En abril pasado César Aira fue jurado del Bafici. Me lo encontré en la cola para ver una película y me comentó que en el transcurso del año aparecerían cinco libros suyos. Terminó 2010 y tengo los cinco libros en la mano, como si se hubieran materializado desde la nada en un acto mágico, bastante aireano. Los cinco libros son de editoriales distintas y su aspecto es distinto también. En materia de editores, la dispersión de los setenta volúmenes de Aira lo asimila a la protagonista de aquel tango que conocía “desde un bar tipo Martona hasta el cabaret más flor”. Las desaparecidas lecherías, tan autóctonas, sirven como una buena metáfora para Belleza y Felicidad, que publica los libros más modestos e ingenuos de plaza, mientras que el Gran Grupo Multinacional podría ser perfectamente el cabaret, con la connotación algo peyorativa que la palabra adquirió con el tiempo.

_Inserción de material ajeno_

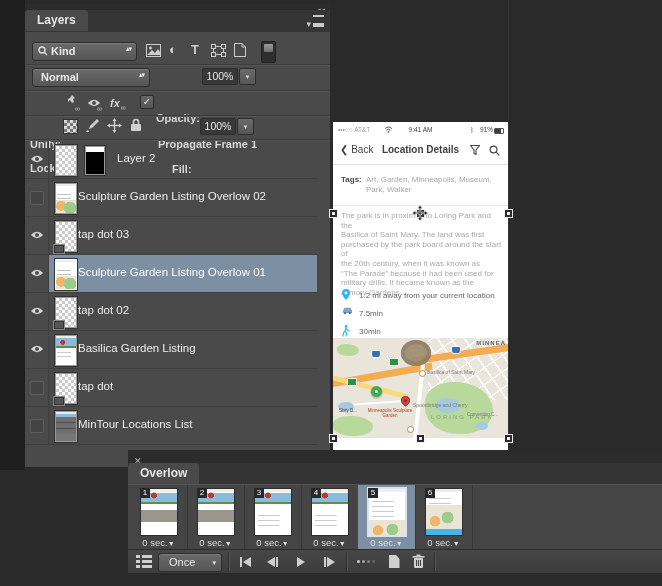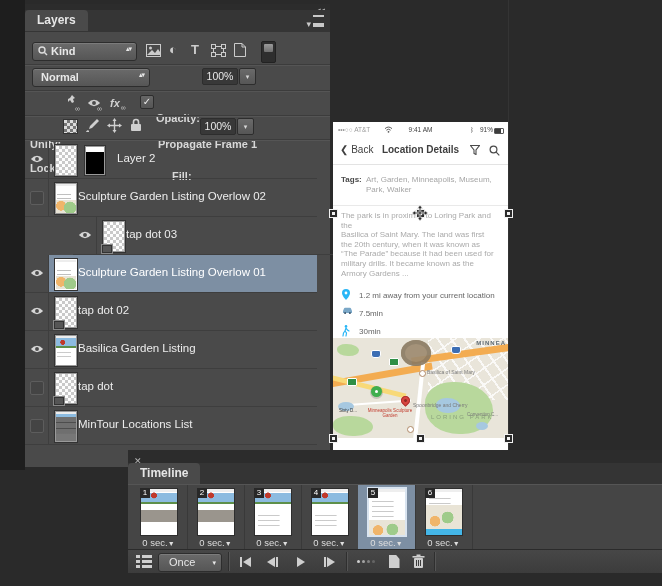"Fill:" span.lbl { top: 11px -> 4px }
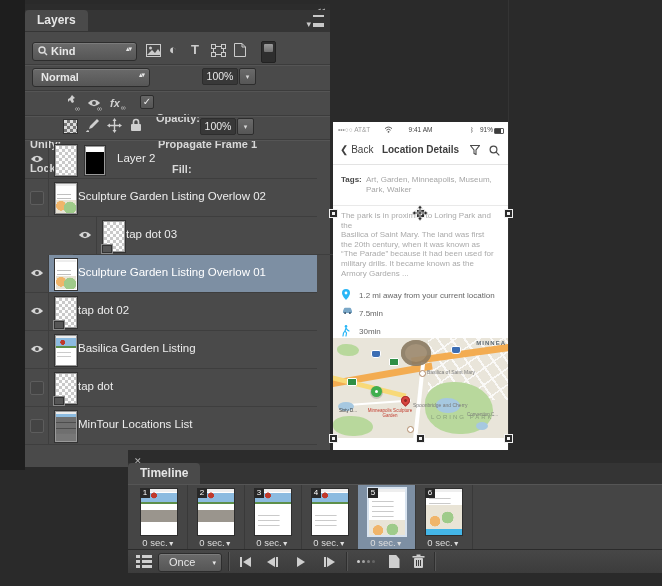"tap dot 03" div.layer-row { margin-left: 48px -> none }
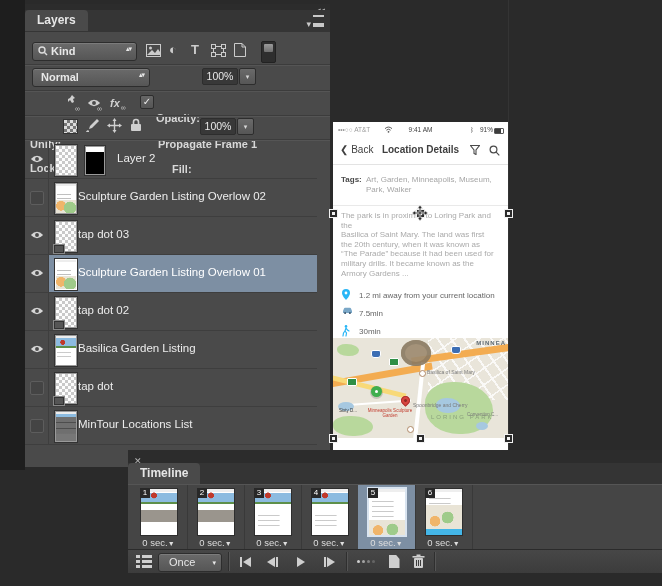"purchased by the park board" div { html: none -> <div>purchased by the park board around the start of</div> }
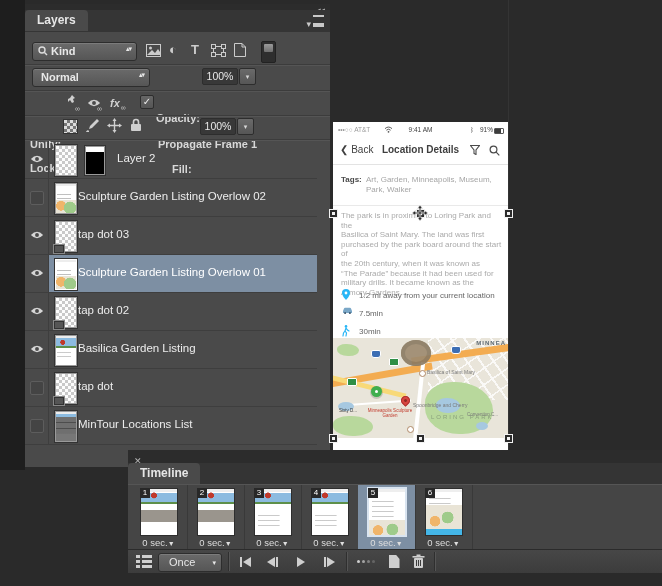"Timeline" span.tab { text: Timeline -> Overlow }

De Belleza y Felicidad es precisamente el más corto de los cinco libros, El perro, una plaqueta de 12 páginas impresa en fotocopias en las que Aira escribe la frase “Qué triste era ser un perro”, a la que no se animaría ninguno de sus colegas y en la que sus fieles seguidores sabemos reconocer su profunda inspiración filosófica. Aira, lo sabemos, es un escritor triste, cada vez más triste, y sus libros felices tienen por eso aun más valor ante nuestros ojos.
El segundo libro se llama El té de dios y tiene apenas unas páginas más pero un aspecto más colorido y elegante. Está editado por Mata-mata, ediciones latinoamericanas de Guatemala, elección que subraya la misteriosa conexión que Aira tiene con Centroamérica. Es un libro dedicado a una investigación científica que se disimula mediante la fantasía literaria. Aira, como Einstein, practica experimentos mentales que a menudo tienen como tema el empequeñecimiento, lo infinitamente chico. Es curiosa la cantidad de veces que en su obra aparecen tanto enanos como procesos de reducción o, como en este caso, partículas subatómicas infinitesimales que atraviesan todos los mundos posibles y se instalan en el lenguaje. Alguna vez, Aira llamó “poesía del microscopio” a la estrategia para evitar la sospecha de que “ya se lo escribió todo” y poder “hacer arte y literatura modernos”.
Leer a Aira se ha convertido en una experiencia cada vez más radical, más impredecible, y eso se nota especialmente en los tres textos más largos del 2010: El divorcio (Mansalva), Yo era una mujer casada (Blatt & Ríos) y El error (Mondadori). Las tres novelas tienen en común algunos motivos, como la desavenencia conyugal y la escultura, actividades que parecen estaciones de un movimiento que parte del encierro de las convenciones y desemboca en la libertad del arte. Sin aviso, la escritura salta de la cotidianidad a la metafísica y del delirio a la teoría. Es un camino de extraordinaria fertilidad, una escritura que deconstruye, destruye y a la vez reconstruye la escritura en cada línea mientras reflexiona sobre su estatuto. Aira está logrando el milagro de que sus libros den la impresión de escribirse solos, por fuera de los mitos del escritor y de las historias. Al mismo tiempo, empieza a ocupar un lugar en las letras mundiales que sólo una gran ceguera puede negarle. “Seguía esculpiendo por la simple razón de que lo hacía cada vez mejor. Podía parecer vanidoso que él lo dijera, pero en realidad era el único que podía decirlo (...) La maestría era secreta, hecha de sensaciones difícilmente comunicables”, dice Aira de uno de sus escultores, quien teme –en el ápice de su arte– que “las hienas empiecen a hablar de decadencia”. Hay tanto humor como verdad en estas frases, como seguramente los habrá en uno de los productos Aira de 2011: el libro sobre el festival de cine que publicará, según dicen, el propio Bafici en abril próximo.